━━ RECORDS FOR THIS EXERCISE ━━
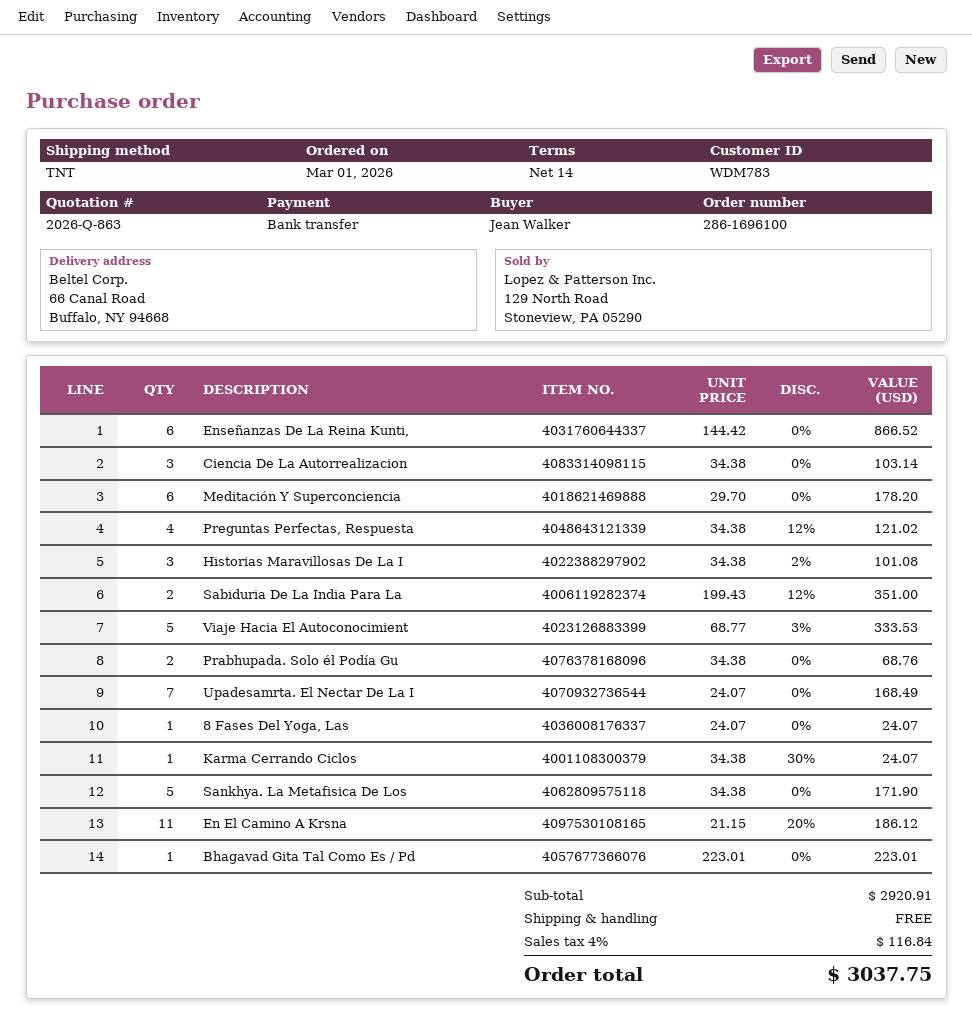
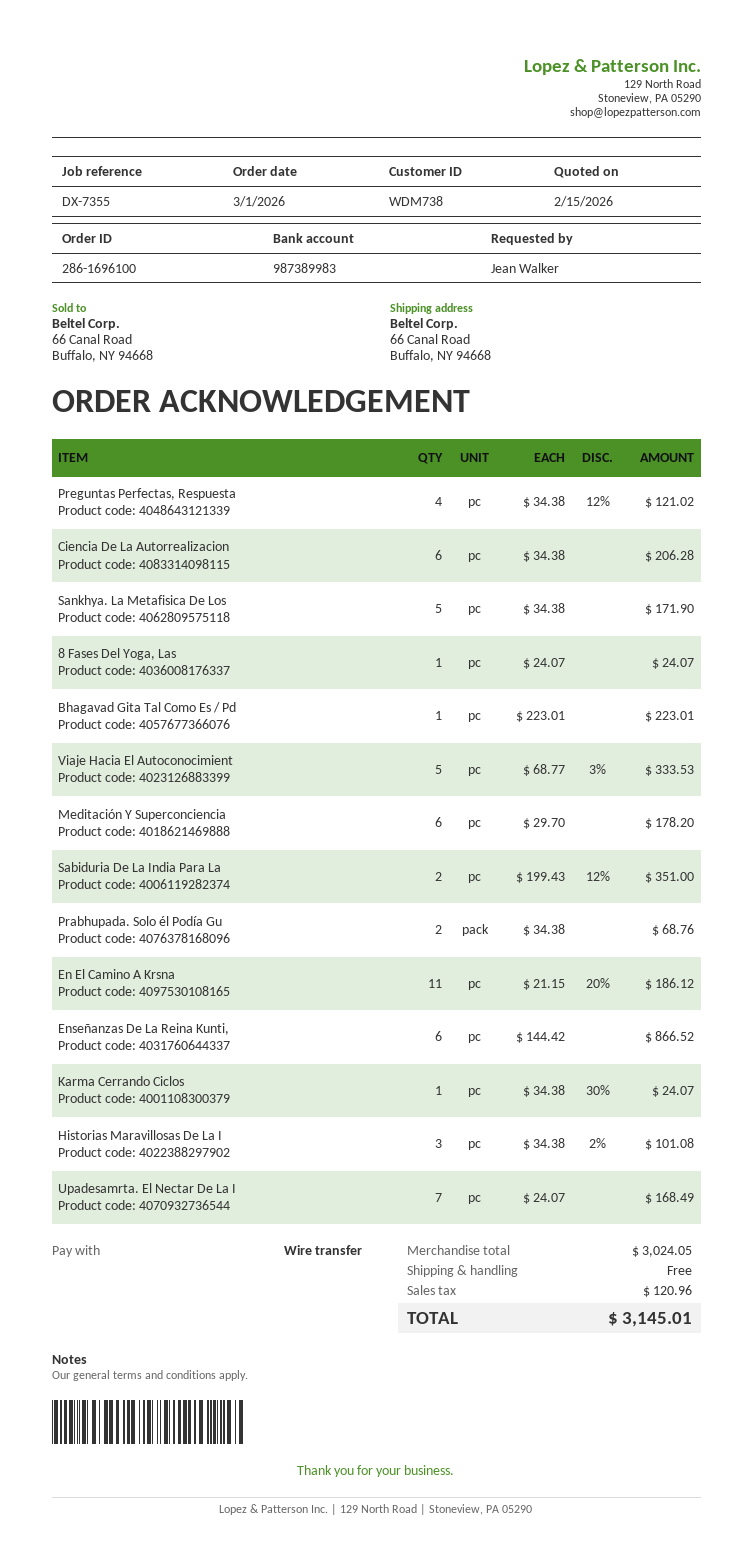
customer number: WDM783 -> WDM738
Ciencia De La Autorrealizacion: 3 x 34.38 = 103.14 -> 6 x 34.38 = 206.28
subtotal: 2920.91 -> 3024.05
tax: 116.84 -> 120.96
total: 3037.75 -> 3145.01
━━━
◆ PROBLEM TO SOLVE
Give back the full listing above word for word, and let no picture through.

◆ ANSWER SECTION
customer number: WDM783 -> WDM738
Ciencia De La Autorrealizacion: 3 x 34.38 = 103.14 -> 6 x 34.38 = 206.28
subtotal: 2920.91 -> 3024.05
tax: 116.84 -> 120.96
total: 3037.75 -> 3145.01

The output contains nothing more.